Exploration Effort in Foraging Bees Is Enhanced by Clustering of Food Resources

Abstract:

Foraging can be viewed as a dual activity: a food-collection process, and an exploration process, which enables foragers to collect information on food resources. Exploration of food sources may involve patch sampling, as well as sampling of various food sources within heterogeneous patches. The present study aimed to quantify exploration effort in relation to the spatial distribution of the food sources. Exploration effort was measured in two-stage laboratory experiments on naive bumblebees, Bombus terrestris (L.). In the first stage the bees were allowed to forage on three types of color-distinct artificial flowers. In the second stage a new type of artificial flowers ("exploratory flowers"), which were non-rewarding, was added. The four types of artificial flowers were either arranged in spatially distinct clusters or randomly intermingled. Two reward schedules were used in each spatial arrangement: constant refilling of visited flowers and probabilistic refilling.
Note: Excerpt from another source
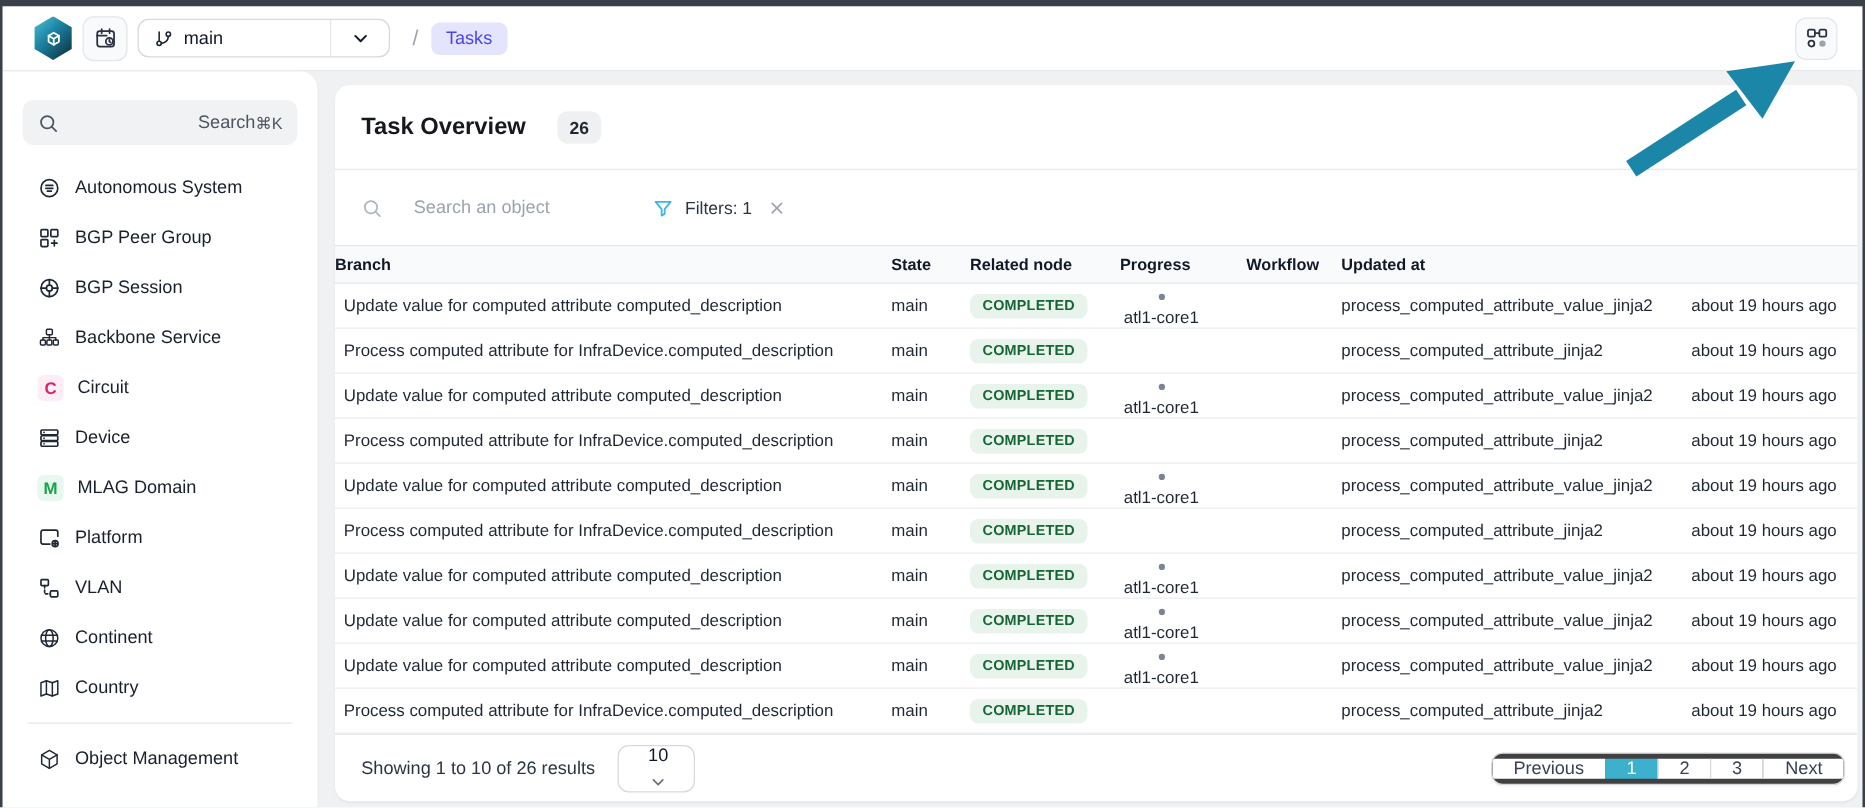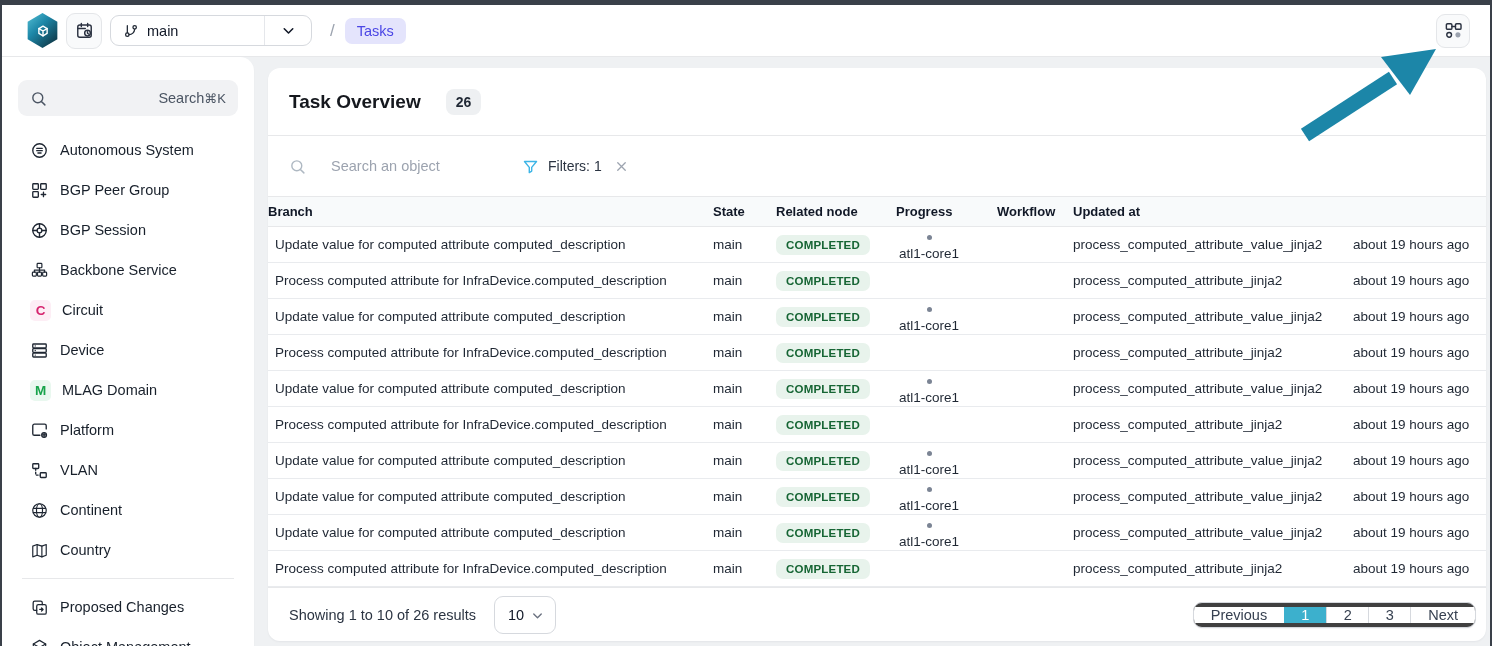"Proposed Changes" div.side-item { html: <div> <span> <svg> <rect></rect> <path></path> <path></path> </svg> </span> <span>Proposed Changes</span> </div> -> none }
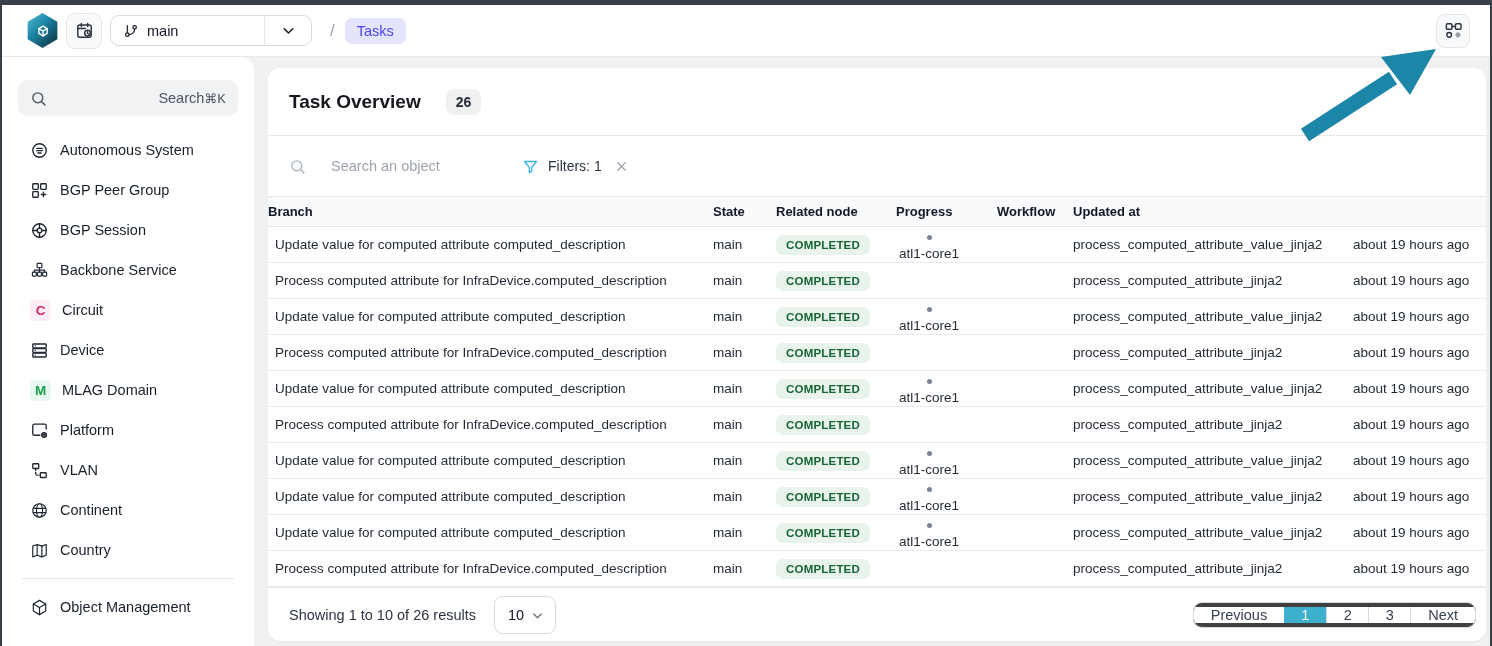"10" .page-size-select { flex-direction: none -> column }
The bees' visit to the exploratory flowers were recorded as a measure of exploratory activity, and were related to their previous foraging experience. Bees which experienced a probabilistic reward schedule explored more than bees from the constant-reward treatments. Bees which foraged on clustered flowers directed a larger proportion of their flights to exploratory flowers, and made more visits to these flowers, than bees that foraged on intermingled flowers. This tendency was obtained both in the probabilistic and in the constant reward schedules. The results suggest that bees allocate more effort to the exploration of novel feeding patches than to the exploration of new food types within a known patch.